Dr Cornelia Schaefer-Prokop, specialist physician at the Radiology Institute of Meander Medical Centre in Amersfoort, the Netherlands, is an expert on COPD classification. ‘Typically it is a combination of emphysema and chronic bronchitis. The diagnostic workup includes clinical pulmonary function tests and the severity of airflow limitation is classified from one to four on the GOLD scale – the Global Initiative for Obstructive Lung Disease.
‘However, spirometry assesses only the function of the overall respiratory system; it does not provide any information on either the severity or the dominance of the individual components of COPD, namely emphysema and bronchopathy. This is unfortunate, since recent research has shown that precisely this information is crucial for a more targeted therapy.’
Both pathologies have characteristic features: emphysema is the enlargement of certain air spaces that causes the destruction of the alveolar walls, particularly as well as genetic factors are taken into account.
Computed tomography is excellently suited to differentiate emphysema and bronchopathy morphologically and, indirectly, also functionally, and to show the regional distribution of the pathologies. ‘Efforts are under way to develop processes for the quantitative assessment of the pathophysiological components,’ says Prof. Schaefer-Prokop, is in a research team of non-radiologists at the University of Nijmegen to draft quantification criteria. Density, she explains, is a particularly important parameter.

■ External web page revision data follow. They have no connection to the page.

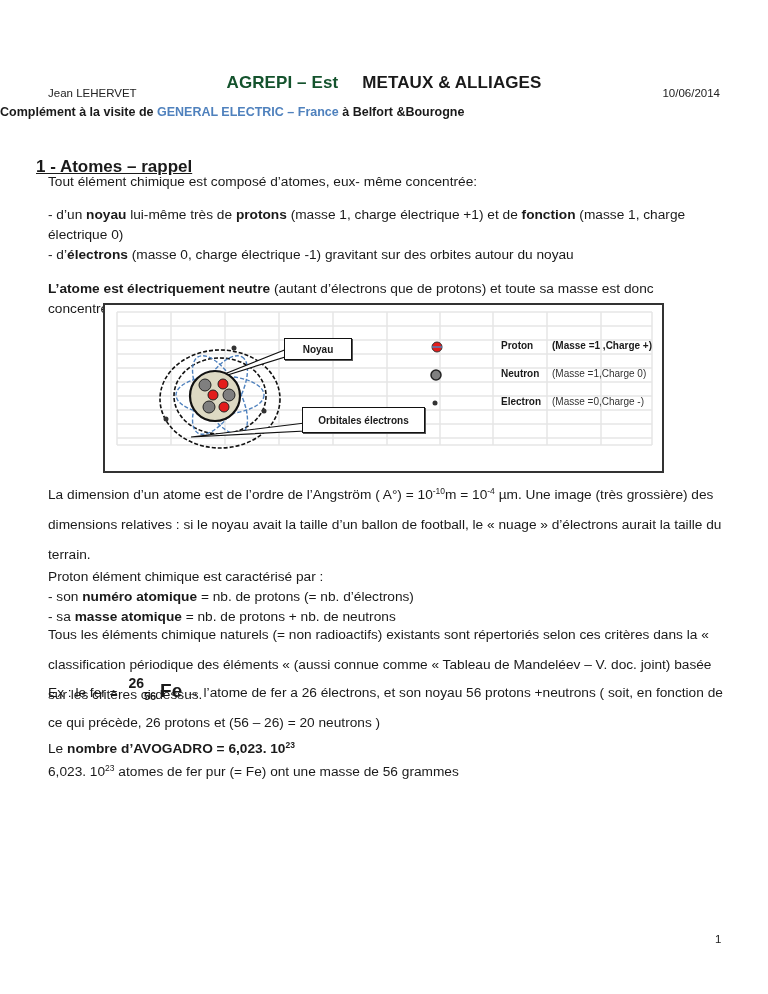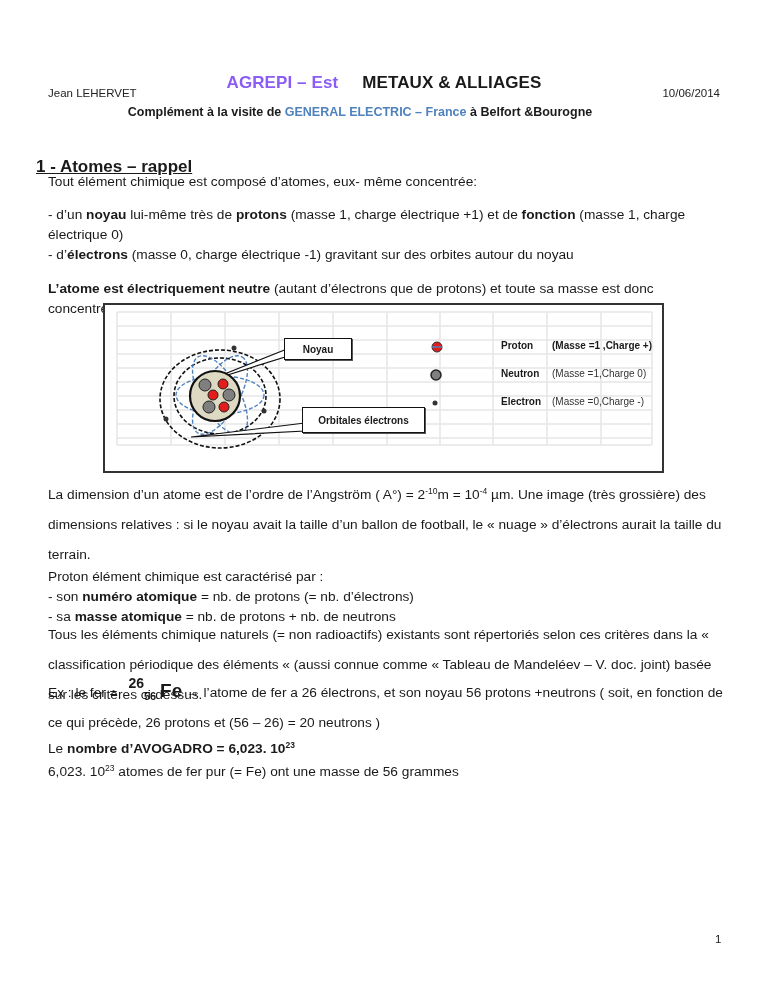--- a/index.html
+++ b/index.html
@@ -1,22 +1,22 @@
 <!DOCTYPE html>
 <html><head>
 <meta charset="utf-8">
 <style>
   html, body { margin:0; padding:0; background:#ffffff; }
   body { width:768px; height:994px; position:relative; overflow:hidden;
          font-family:"Liberation Sans", sans-serif; color:#1a1a1a; }
   .abs { position:absolute; }
   .hdr { font-size:11.5px; color:#222; top:43px;margin-top:44px; }
   .title { top:73px; left:0; width:768px; text-align:center; font-size:17px; font-weight:bold; letter-spacing:0.1px; }
-  .title .red { color:#8b5cf6; margin-right:24px; }
-  .subtitle { top:105px; left:0; width:720px; text-align:center; font-size:12.5px; font-weight:bold; }
+  .title .red { color:#14532d; margin-right:24px; }
+  .subtitle { top:105px; left:0; width:720px; font-size:12.5px; font-weight:bold; }
   .subtitle .blue { color:#4f81bd; }
   .sec { top:140px; left:36px; font-size:17px; font-weight:bold; text-decoration:underline;margin-top:17px; }
   .p { left:48px; width:680px; font-size:13.7px; line-height:20px; color:#1a1a1a; }
   .p b { font-weight:bold; }
   .lh30 { line-height:30px; }
   sup { font-size:8.5px; vertical-align:top; position:relative; top:-4px; }
   .fe-sup { font-size:14px; font-weight:bold; position:relative; top:-9px;margin-left:7px; }
   .fe-sub { font-size:11px; font-weight:bold; position:relative; top:3px; }
   .fe-sym { font-size:19px; font-weight:bold; }
   
@@ -115,21 +115,21 @@
 
   <div class="abs leg" style="left:390px; top:35px"><b>Proton</b></div>
   <div class="abs leg" style="left:441px; top:35px"><b>(Masse =1 ,Charge +)</b></div>
   <div class="abs leg" style="left:390px; top:63px"><b>Neutron</b></div>
   <div class="abs leg" style="left:441px; top:63px; color:#333">(Masse =1,Charge 0)</div>
   <div class="abs leg" style="left:390px; top:91px"><b>Electron</b></div>
   <div class="abs leg" style="left:441px; top:91px; color:#333">(Masse =0,Charge -)</div>
 </div>
 
 <div class="abs p lh30" style="top:480px">
-  <span>La dimension d’un atome est de l’ordre de l’Angström ( A°) = 2</span><sup>-10</sup><span>m = 10</span><sup>-4</sup><span> µm. Une image (très grossière) des dimensions relatives : si le noyau  avait la taille d’un ballon de football, le « nuage » d’électrons aurait la taille du terrain.</span>
+  <span>La dimension d’un atome est de l’ordre de l’Angström ( A°) = 10</span><sup>-10</sup><span>m = 10</span><sup>-4</sup><span> µm. Une image (très grossière) des dimensions relatives : si le noyau  avait la taille d’un ballon de football, le « nuage » d’électrons aurait la taille du terrain.</span>
 </div>
 
 <div class="abs p lh30" style="top:562px">Proton élément chimique est caractérisé par :</div>
 <div class="abs p lh30" style="top:582px">
   <span>- son </span><b>numéro atomique</b><span> = nb. de protons (= nb. d’électrons)</span>
 </div>
 <div class="abs p lh30" style="top:602px">
   <span>- sa </span><b>masse atomique</b><span> = nb. de protons + nb. de neutrons</span>
 </div>
 <div class="abs p lh30" style="top:620px">Tous les éléments chimique naturels (= non radioactifs) existants sont répertoriés selon ces critères dans la « classification périodique des éléments « (aussi connue comme « Tableau de Mandeléev – V. doc. joint) basée sur les critères ci-dessus.</div>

‘Where emphysema is concerned, the most frequently used threshold is -950 Hounsfield units. Everything below this value is emphysema. To gain more information on the bronchitis a CT scan is acquired of both
inspiration and expiration and the density values are compared. Expiration imaging shows that oxygen reaches the lungs but is not exhaled properly. This phenomenon called air trapping can be correlated to bronchitis or bronchiolitis, the obstruction of small airways.’
This type of differential diagnosis requires special software programmes, some of which are commercially available, while others are prototypes still being developed. ‘The problem is that these programmes, by either commercial providers or researchers, differ widely so that comparison is close to impossible’, Schaefer-Prokop explains. COPD phenotyping is still being evaluated and to some extent yields contradicting results.
For this new approach to be introduced in clinical practice, uniform standards have to be developed and a number of basic issues need to be answered such as: What exactly is being measured? How can the morphological values be correlated to the pulmonary function test results? Which factors can influence the measurements? ‘There are many patient and technology relevant details that must be taken into account’, the professor points out. ‘For example, the type of scanner, patient’s age, the depth of inspiration, the threshold being applied to density measurement, or the way data are reconstructed.’
From a clinical aspect, further research is necessary. While it is very likely that COPD phenotyping will lead to more personalised, earlier and thus better therapies, clinical studies corroborating this assumption need to be conducted.